(Dataset excerpts)
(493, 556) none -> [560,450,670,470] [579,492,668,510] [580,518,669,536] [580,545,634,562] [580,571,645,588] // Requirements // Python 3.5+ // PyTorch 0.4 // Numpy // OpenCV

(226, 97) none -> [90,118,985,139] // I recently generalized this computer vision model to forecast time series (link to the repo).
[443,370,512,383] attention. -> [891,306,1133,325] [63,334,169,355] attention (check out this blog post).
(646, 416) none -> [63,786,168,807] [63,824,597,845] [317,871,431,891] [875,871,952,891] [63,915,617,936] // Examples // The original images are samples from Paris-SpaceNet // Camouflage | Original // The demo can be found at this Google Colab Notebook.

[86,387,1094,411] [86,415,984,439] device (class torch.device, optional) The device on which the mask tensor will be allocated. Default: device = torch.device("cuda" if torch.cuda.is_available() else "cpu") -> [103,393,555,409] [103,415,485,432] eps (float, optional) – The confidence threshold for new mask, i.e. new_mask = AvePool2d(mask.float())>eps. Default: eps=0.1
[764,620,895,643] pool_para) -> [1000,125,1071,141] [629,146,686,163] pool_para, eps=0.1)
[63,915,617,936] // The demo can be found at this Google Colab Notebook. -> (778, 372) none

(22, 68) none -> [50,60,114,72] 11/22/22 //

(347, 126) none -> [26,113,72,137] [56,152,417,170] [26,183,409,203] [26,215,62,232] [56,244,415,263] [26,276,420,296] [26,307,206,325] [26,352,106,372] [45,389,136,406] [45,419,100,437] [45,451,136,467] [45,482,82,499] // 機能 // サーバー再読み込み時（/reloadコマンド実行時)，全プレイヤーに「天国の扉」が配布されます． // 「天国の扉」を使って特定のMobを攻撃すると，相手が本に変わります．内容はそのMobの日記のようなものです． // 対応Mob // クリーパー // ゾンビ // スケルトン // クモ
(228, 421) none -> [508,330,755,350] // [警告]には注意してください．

▶ **EXERCISE INSTRUCTIONS**
Transcribe all of the entries without alteration.

▶ **RESPONSE AREA**
(493, 556) none -> [560,450,670,470] [579,492,668,510] [580,518,669,536] [580,545,634,562] [580,571,645,588] // Requirements // Python 3.5+ // PyTorch 0.4 // Numpy // OpenCV

(226, 97) none -> [90,118,985,139] // I recently generalized this computer vision model to forecast time series (link to the repo).
[443,370,512,383] attention. -> [891,306,1133,325] [63,334,169,355] attention (check out this blog post).
(646, 416) none -> [63,786,168,807] [63,824,597,845] [317,871,431,891] [875,871,952,891] [63,915,617,936] // Examples // The original images are samples from Paris-SpaceNet // Camouflage | Original // The demo can be found at this Google Colab Notebook.

[86,387,1094,411] [86,415,984,439] device (class torch.device, optional) The device on which the mask tensor will be allocated. Default: device = torch.device("cuda" if torch.cuda.is_available() else "cpu") -> [103,393,555,409] [103,415,485,432] eps (float, optional) – The confidence threshold for new mask, i.e. new_mask = AvePool2d(mask.float())>eps. Default: eps=0.1
[764,620,895,643] pool_para) -> [1000,125,1071,141] [629,146,686,163] pool_para, eps=0.1)
[63,915,617,936] // The demo can be found at this Google Colab Notebook. -> (778, 372) none

(22, 68) none -> [50,60,114,72] 11/22/22 //

(347, 126) none -> [26,113,72,137] [56,152,417,170] [26,183,409,203] [26,215,62,232] [56,244,415,263] [26,276,420,296] [26,307,206,325] [26,352,106,372] [45,389,136,406] [45,419,100,437] [45,451,136,467] [45,482,82,499] // 機能 // サーバー再読み込み時（/reloadコマンド実行時)，全プレイヤーに「天国の扉」が配布されます． // 「天国の扉」を使って特定のMobを攻撃すると，相手が本に変わります．内容はそのMobの日記のようなものです． // 対応Mob // クリーパー // ゾンビ // スケルトン // クモ
(228, 421) none -> [508,330,755,350] // [警告]には注意してください．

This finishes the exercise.